The contribution of the accretion of “juvenile” micrometeorites to the volatile inventory of the Martian atmosphere had to mostly occur during the period of the late heavy bombardment of the inner solar system, prior to about 3.5 Ga ago, when the flux of micrometeorites was much higher than today. To assess this contribution, a micrometeorite accretion formula, developed and validated for the Earth, and based on the variation of lunar cratering rates with time, is extrapolated to Mars. This extrapolation suggests that the history of Martian volatiles was more complex than on the Earth. It is described with a two “shots” scenario involving the two last giant impacts on Mars separated by a time interval of about 500 Ma. The first one was triggered by the last planetary embryo that did merge to Mars thus closing its formation time interval and blowing up its complex pre-impact atmosphere. Thus, a new niche was formed for the accumulation of a dominant micrometeoritic atmosphere during the first 200 Ma of the post-merging period, when the partial pressures of H2O, CO2 and N2 reached about 60, 34 and 0.3 bars, respectively (in water equivalent).

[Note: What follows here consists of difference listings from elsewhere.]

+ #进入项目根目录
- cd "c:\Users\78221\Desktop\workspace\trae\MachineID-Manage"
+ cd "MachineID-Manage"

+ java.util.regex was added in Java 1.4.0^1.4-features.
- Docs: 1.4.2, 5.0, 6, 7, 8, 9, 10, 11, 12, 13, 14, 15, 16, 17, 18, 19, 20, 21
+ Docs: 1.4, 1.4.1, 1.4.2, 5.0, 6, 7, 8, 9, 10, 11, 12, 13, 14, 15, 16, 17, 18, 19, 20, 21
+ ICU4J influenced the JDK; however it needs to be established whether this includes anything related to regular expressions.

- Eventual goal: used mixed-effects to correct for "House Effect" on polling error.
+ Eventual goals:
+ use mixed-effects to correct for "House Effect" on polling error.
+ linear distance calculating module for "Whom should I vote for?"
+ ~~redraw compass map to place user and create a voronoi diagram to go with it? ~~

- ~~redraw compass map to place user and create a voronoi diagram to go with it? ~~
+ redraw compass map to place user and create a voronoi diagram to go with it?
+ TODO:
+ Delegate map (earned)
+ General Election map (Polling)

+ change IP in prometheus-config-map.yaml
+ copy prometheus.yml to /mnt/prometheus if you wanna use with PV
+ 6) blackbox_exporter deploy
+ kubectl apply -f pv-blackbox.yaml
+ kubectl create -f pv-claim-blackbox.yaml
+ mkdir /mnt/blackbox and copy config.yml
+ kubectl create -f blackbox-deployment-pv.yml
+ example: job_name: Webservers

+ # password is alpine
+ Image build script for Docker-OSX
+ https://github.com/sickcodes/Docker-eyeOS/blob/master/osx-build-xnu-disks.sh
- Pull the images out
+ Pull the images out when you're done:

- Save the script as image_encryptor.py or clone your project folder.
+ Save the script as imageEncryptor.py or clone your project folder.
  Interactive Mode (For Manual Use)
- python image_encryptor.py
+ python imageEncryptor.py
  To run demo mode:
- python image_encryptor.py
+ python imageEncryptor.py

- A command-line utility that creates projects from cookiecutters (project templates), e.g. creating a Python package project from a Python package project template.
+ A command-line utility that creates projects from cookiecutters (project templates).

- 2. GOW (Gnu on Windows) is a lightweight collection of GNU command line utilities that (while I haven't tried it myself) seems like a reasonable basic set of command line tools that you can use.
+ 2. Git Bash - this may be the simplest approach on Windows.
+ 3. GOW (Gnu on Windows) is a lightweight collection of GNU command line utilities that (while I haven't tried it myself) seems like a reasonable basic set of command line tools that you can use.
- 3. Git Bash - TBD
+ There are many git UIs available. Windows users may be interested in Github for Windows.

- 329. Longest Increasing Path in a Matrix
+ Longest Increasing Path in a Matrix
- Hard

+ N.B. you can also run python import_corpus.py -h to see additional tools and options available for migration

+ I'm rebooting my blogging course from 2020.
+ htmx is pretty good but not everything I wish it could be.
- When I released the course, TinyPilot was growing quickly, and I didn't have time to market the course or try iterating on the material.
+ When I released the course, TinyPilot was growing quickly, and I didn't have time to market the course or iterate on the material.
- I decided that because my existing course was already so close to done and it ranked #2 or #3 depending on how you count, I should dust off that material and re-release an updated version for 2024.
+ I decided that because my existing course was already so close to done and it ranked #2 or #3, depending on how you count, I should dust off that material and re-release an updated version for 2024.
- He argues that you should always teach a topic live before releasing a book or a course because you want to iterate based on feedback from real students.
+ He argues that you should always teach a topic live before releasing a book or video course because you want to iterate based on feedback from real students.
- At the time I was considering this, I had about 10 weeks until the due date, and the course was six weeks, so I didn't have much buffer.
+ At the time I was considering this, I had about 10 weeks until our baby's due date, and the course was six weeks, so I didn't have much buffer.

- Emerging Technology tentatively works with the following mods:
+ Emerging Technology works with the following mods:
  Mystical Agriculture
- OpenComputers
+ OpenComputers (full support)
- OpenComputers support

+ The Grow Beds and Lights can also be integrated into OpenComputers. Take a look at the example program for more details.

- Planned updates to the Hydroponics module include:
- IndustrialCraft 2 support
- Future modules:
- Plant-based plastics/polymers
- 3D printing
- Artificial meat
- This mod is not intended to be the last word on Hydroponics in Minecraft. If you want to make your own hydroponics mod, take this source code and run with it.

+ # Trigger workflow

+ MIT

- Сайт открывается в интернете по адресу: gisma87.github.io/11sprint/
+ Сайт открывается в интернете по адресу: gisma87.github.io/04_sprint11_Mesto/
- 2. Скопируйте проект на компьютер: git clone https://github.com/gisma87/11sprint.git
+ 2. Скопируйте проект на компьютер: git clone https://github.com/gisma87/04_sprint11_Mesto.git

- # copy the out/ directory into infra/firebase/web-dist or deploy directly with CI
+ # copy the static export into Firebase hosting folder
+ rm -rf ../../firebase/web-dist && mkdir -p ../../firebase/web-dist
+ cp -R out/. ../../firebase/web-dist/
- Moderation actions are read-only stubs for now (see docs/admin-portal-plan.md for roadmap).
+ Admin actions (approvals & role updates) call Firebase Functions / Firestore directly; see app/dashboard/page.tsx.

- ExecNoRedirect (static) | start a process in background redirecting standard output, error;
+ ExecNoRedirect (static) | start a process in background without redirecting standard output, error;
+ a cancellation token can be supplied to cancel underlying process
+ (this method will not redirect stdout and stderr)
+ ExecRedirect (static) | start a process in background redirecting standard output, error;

This huge amount of water was probably not frozen because an early greenhouse effect was triggered during the simultaneous injection of huge amounts of three strong micrometeoritic greenhouse gases (SO2, H2O and CO2) in the Martian atmosphere. Therefore, early microorganisms could have thrived on early Mars, because micrometeorites likely opened a surprising variety of reaction channels in the prebiotic chemistry of life. But they got likely extinguished a few 100 Ma later, when the last giant impactor, which was probably associated with the spike of bodies that invaded the inner solar system around 4 Ga ago, blew off the earlier massive micrometeoritic atmosphere of Mars and all ingredients of the early greenhouse effect. It thus produced the last “niche” that allowed the accumulation of the thin and sterile present day Martian atmosphere, and threw the Martian regolith and the in falling micrometeorite water and SO2 into a deep freeze.